Por: Dr. Antonio Meza Estrada.
Nadie ha amado tanto a Tijuana, como Teresa de Calcuta.
A ella, le fascinó esta ciudad formada por migrantes de todas partes, incluso, de México. Una pequeña ranchería que, a inicios del Siglo XX, mientras el país vivía una lamentable guerra entre hermanos, se gestaba a sí misma como esquina y destino futuro de la migración a los Estados Unidos. Es el puente para ingresar, con o sin papeles a ese país.
María Teresa llegó invitada por el Obispo Berlie. Escuchó muchas veces a los seminaristas y a los padres diocesanos: de ellos conoció la tragedia de la migración. En su infatigable hacer, iba a la penitenciaria, oraba por los desahuciados, convivía con la indigencia e iba a su sitio favorito: La colina donde se arremolinaban los migrantes esperando la noche para burlar a la migra y entrar a California.
Esa noche la saludamos en un sitio cerca al Seminario. Escuchó a Margarita, a quien el partido eligió para ir por la gubernatura. Hablaron largo y ella le pidió una bendición y apoyo. Ella quería gobernar para ir a proteger a los niños jornaleros de San Quintín, donde los tomates de exportación recibían mejores atenciones que los niños oaxaquitas con sus huaraches llenos de barro y sus mejillas enrojecidas, y rasgadas por el frío y la humedad del rocío matinal.
María Teresa la escuchó. Le conmovió oír de la desigualdad hacia los migrantes y el desprecio que recibían por autoridades y vigilantes. La ausencia de los derechos humanos mínimos…

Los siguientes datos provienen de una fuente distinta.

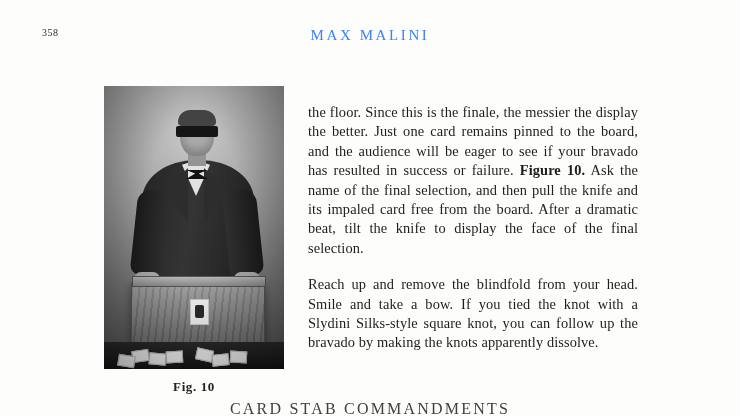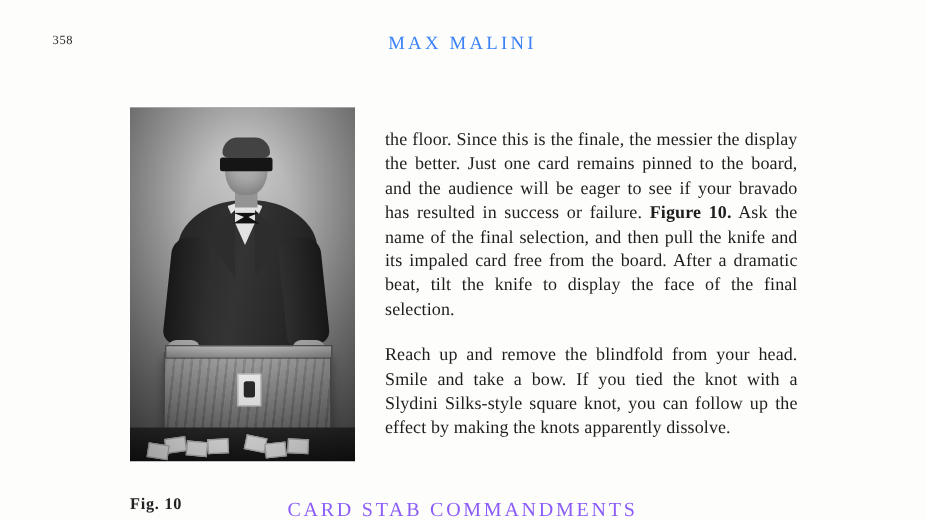--- a/index.html
+++ b/index.html
@@ -332,7 +332,7 @@
 
   <div class="text-col">
     <p><span>the floor. Since this is the finale, the messier the display the better. Just one card remains pinned to the board, and the audience will be eager to see if your bravado has resulted in success or failure. </span><span class="bold">Figure 10.</span><span> Ask the name of the final selection, and then pull the knife and its impaled card free from the board. After a dramatic beat, tilt the knife to display the face of the final selection.</span></p>
-    <p>Reach up and remove the blindfold from your head. Smile and take a bow. If you tied the knot with a Slydini Silks-style square knot, you can follow up the effect by making the knots apparently dissolve.</p>
+    <p>Reach up and remove the blindfold from your head. Smile and take a bow. If you tied the knot with a Slydini Silks-style square knot, you can follow up the bravado by making the knots apparently dissolve.</p>
   </div>
 
   <div class="section-head">CARD STAB COMMANDMENTS</div>

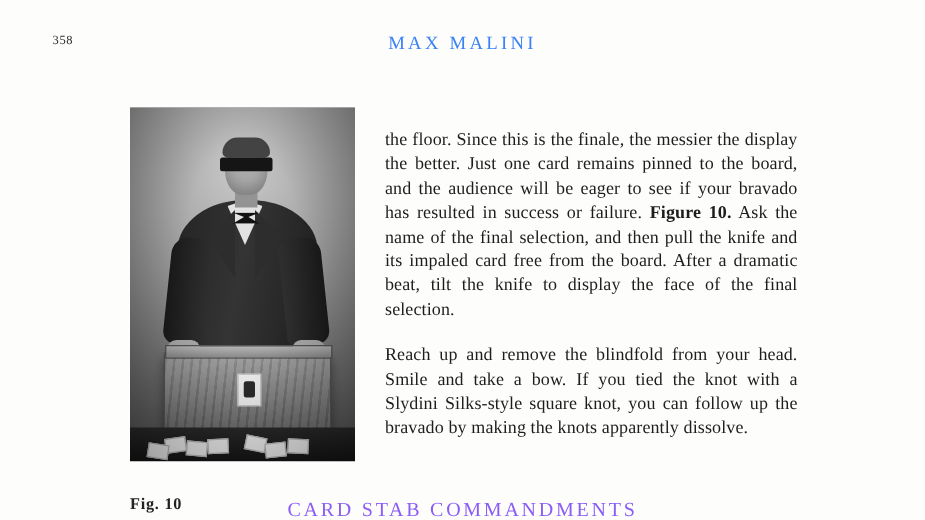--- a/index.html
+++ b/index.html
@@ -248,7 +248,8 @@
   }
   
   .caption {
-    margin-top: 26px;
+    margin-top: 10px;
+    text-align: center;
     font-size: 13px;
     font-weight: bold;
     letter-spacing: 0.6px;

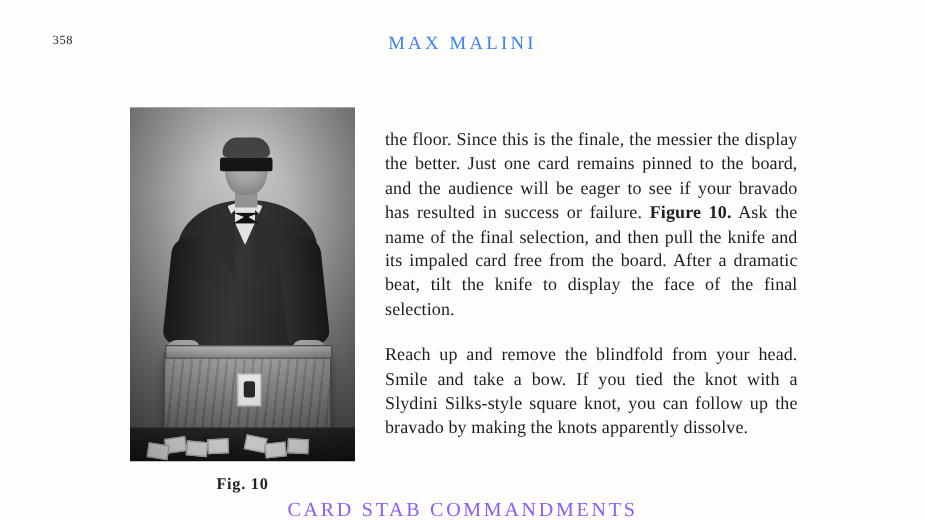--- a/index.html
+++ b/index.html
@@ -284,7 +284,7 @@
     text-align: center;
     font-size: 16px;
     letter-spacing: 2.2px;
-    color: #8b5cf6;
+    color: #404040;
     overflow: hidden;
     height: 14px;
   }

Lloró por los que salen de sus hogares para no regresar.
Yo estaba a distancia, pero veía el asentir en esa pequeña mujer de estatura celestial. ¿Madre le inquirí –a qué hora descansa? –
“No puedo parar de trabajar. Tendré mucho tiempo para descansar en la eternidad”
Margarita se fue bendecida por la santa, quien años después llegaría a los altares.
Ambas coincidieron en el camino eterno, con unos meses de diferencia.